Евгений Войскунский: Да, спасибо за интересный вопрос. «Очень далекий Тартесс» мы начинали писать в 60-е годы, которые для меня были очень интересными. Это было лихое время, когда, с одной стороны, это было после ХХ съезда, и в стране начинались какие-то ростки либерализма, скажем так, но с другой стороны, расстрел в Новочеркасске, венгерские события и все такое. Это было очень сложное время. И когда мы написали этот самый «Тартесс», это общество, руководимое неизменяемым установлением, мы, конечно, имели в виду идеологическую страну, идеологическое общество, собственно говоря, оно уже существовало многие десятилетия в Советском Союзе. Разумеется, мы не ставили себе никаких ни подрывных целей, ни каких-то, так сказать, пророческих, но к тому времени уже был «Один день Ивана Денисовича», же был роман Дудинцева, многочисленные примеры того, что можно было как-то касаться очень сложных вопросов. К этому я добавлю, что «Тартесс» проходил в «Молодой гвардии» довольно сложно, именно благодаря этому «неизменяемому становлению».
Что касается фантастики 60-х, то я вспоминаю об этом времени не то что с восторгом или с восхищением, но с ностальгическим чувством. Это было прекрасное время, прекрасные годы. Это началось в 1957 году, когда вышла «Туманность Андромеды» Ивана Антоновича Ефремова, человека, которого я глубоко уважаю. Кстати, недавно мне присудили премию его имени. Иван Антонович Ефремов был потрясающий человек. Он не был крупным художников, но он был мыслителем. И «Туманность Андромеды» была для моего поколения, для нашего поколения фантастов ракетой, взвившейся и возвестившей начало новой советской фантастики. Можно сказать, что мы все вышли из ефремовского звездолета «Тантра».

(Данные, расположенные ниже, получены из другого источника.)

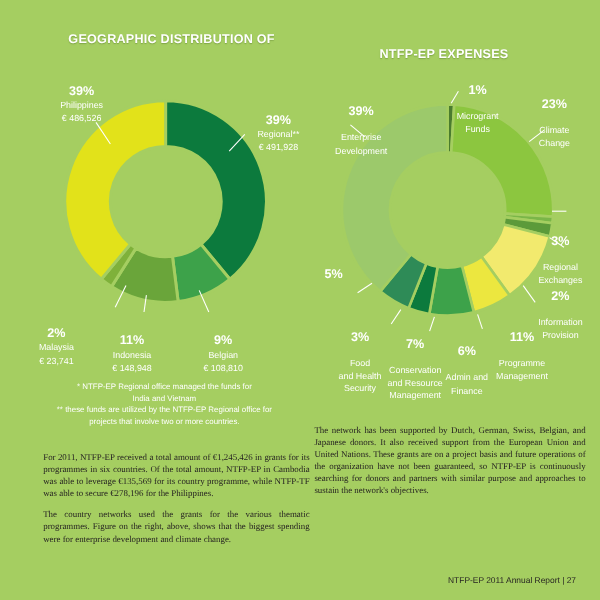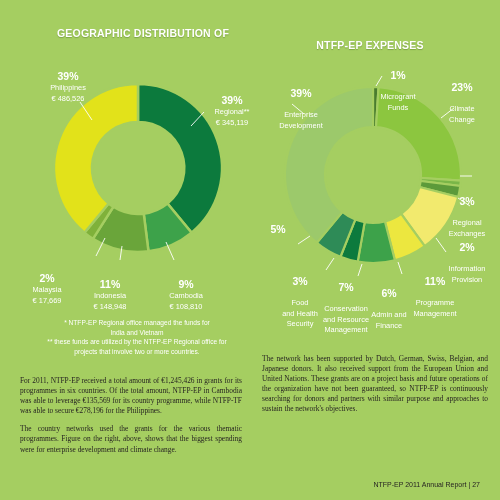"€ 345,119" span.amt { text: 345,119 -> 491,928 }
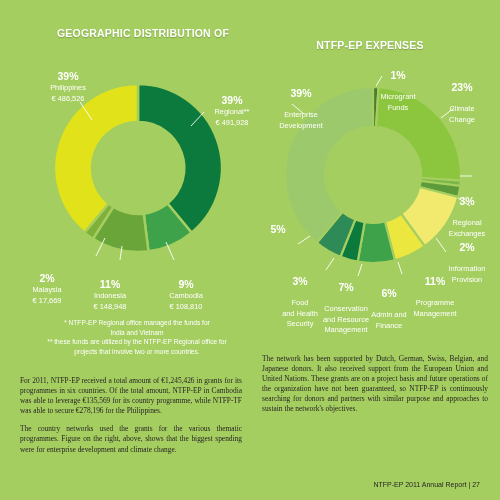"€ 17,669" span.amt { text: 17,669 -> 23,741 }
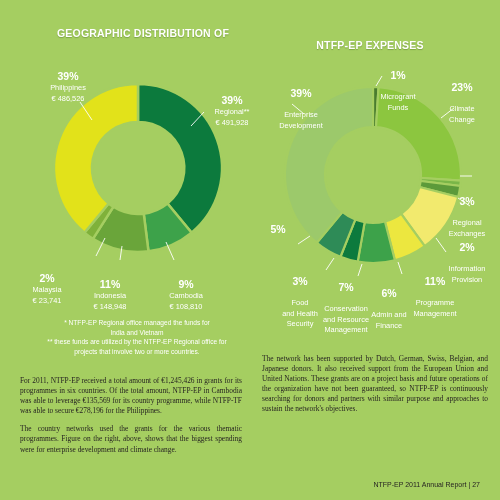"Cambodia" span { text: Cambodia -> Belgian }
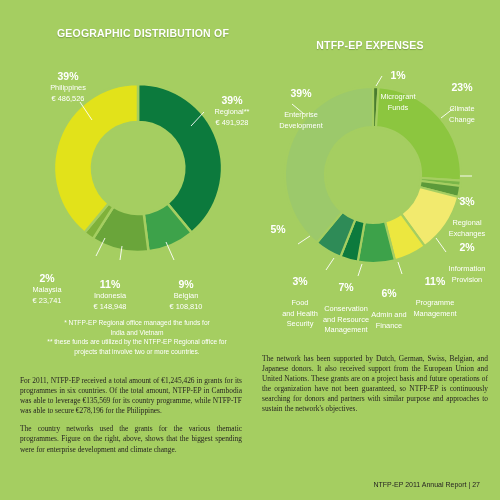"For 2011, NTFP-EP received a" #col-left { left: 20px -> 36px }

Владимир Бабурин: Я бы хотел продолжить тогда литературную тему, раз уж она началась, но уйти от фантастики и обратиться к роману «Румянцевский сквер». Скажите мне, пожалуйста, у меня возникло ощущение, что вы пишете главную книгу своей жизни, - это первое ощущение. И второе ощущение, что вы достаточно торопились ее написать, поэтому многие сюжетные линии и многие характеры лишь обозначены, при этом давая возможность мне, как читателю, что-то додумывать за героев про то, что не дописано, но ясно достаточно. Мне это отчасти Борхеса напомнило, который обозначает сюжетные линии, но не продолжает их.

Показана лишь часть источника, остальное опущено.